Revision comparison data
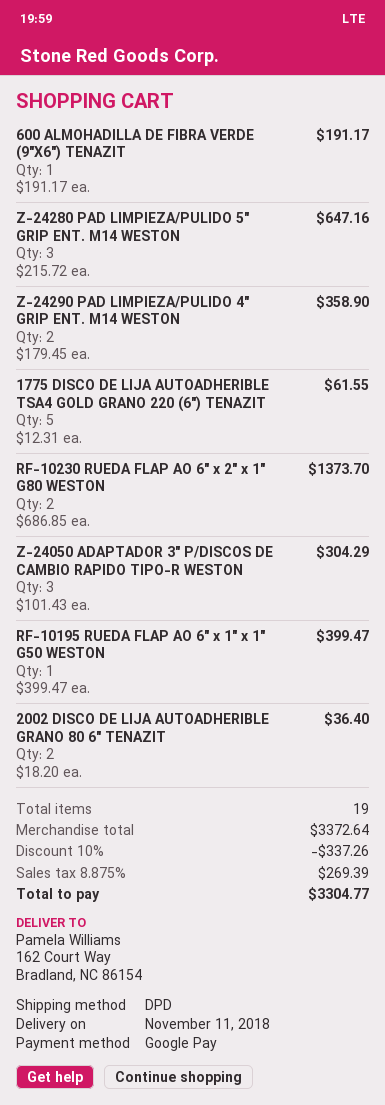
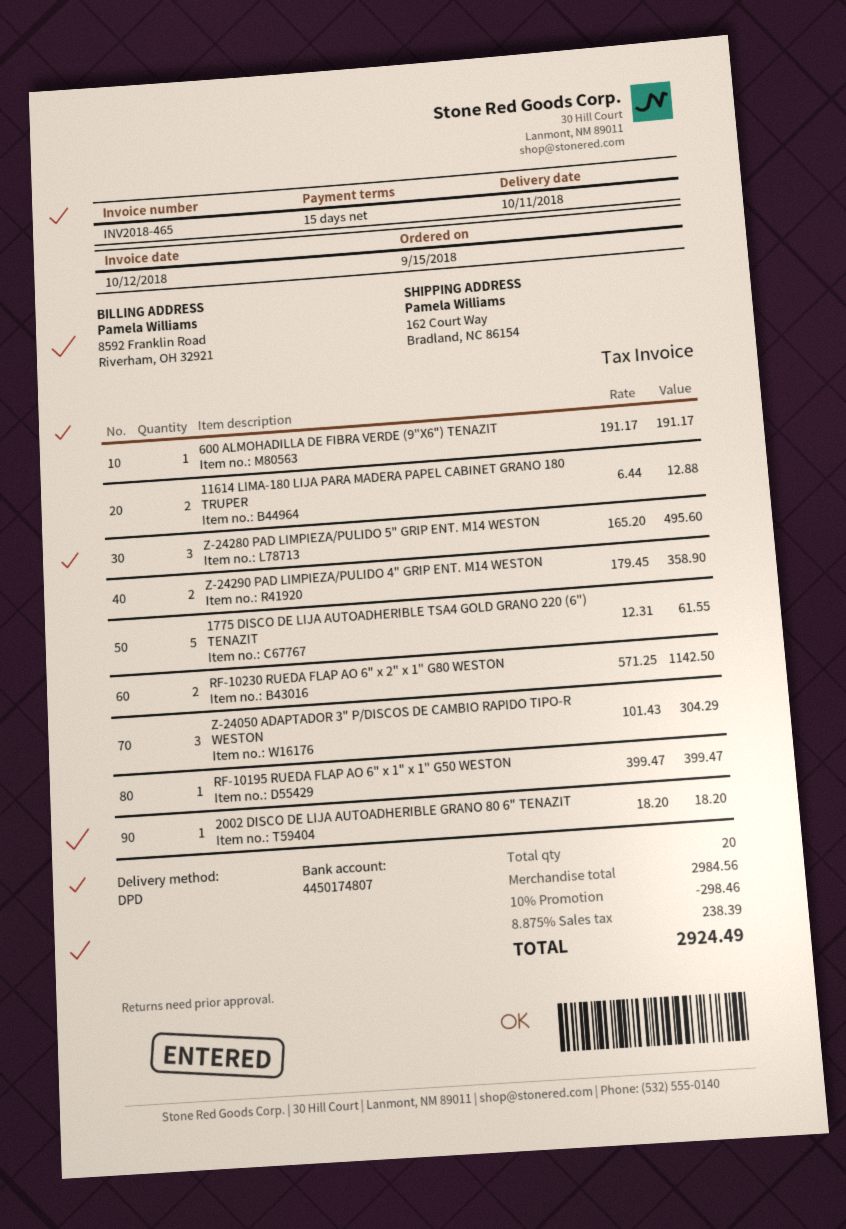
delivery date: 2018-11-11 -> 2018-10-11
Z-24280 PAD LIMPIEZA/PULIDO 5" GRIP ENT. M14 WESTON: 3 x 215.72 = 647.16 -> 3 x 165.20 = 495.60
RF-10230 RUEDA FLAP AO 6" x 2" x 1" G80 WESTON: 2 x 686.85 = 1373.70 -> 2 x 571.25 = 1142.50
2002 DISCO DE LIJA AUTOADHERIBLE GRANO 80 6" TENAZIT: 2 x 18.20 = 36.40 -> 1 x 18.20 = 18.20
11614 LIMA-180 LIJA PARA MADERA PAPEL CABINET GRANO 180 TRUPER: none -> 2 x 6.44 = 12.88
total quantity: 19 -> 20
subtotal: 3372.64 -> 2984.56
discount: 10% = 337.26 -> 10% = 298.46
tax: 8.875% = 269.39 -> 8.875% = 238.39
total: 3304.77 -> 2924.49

Task to complete - The entries are to be transcribed in full. Their pictures are not.

Result of this task -
delivery date: 2018-11-11 -> 2018-10-11
Z-24280 PAD LIMPIEZA/PULIDO 5" GRIP ENT. M14 WESTON: 3 x 215.72 = 647.16 -> 3 x 165.20 = 495.60
RF-10230 RUEDA FLAP AO 6" x 2" x 1" G80 WESTON: 2 x 686.85 = 1373.70 -> 2 x 571.25 = 1142.50
2002 DISCO DE LIJA AUTOADHERIBLE GRANO 80 6" TENAZIT: 2 x 18.20 = 36.40 -> 1 x 18.20 = 18.20
11614 LIMA-180 LIJA PARA MADERA PAPEL CABINET GRANO 180 TRUPER: none -> 2 x 6.44 = 12.88
total quantity: 19 -> 20
subtotal: 3372.64 -> 2984.56
discount: 10% = 337.26 -> 10% = 298.46
tax: 8.875% = 269.39 -> 8.875% = 238.39
total: 3304.77 -> 2924.49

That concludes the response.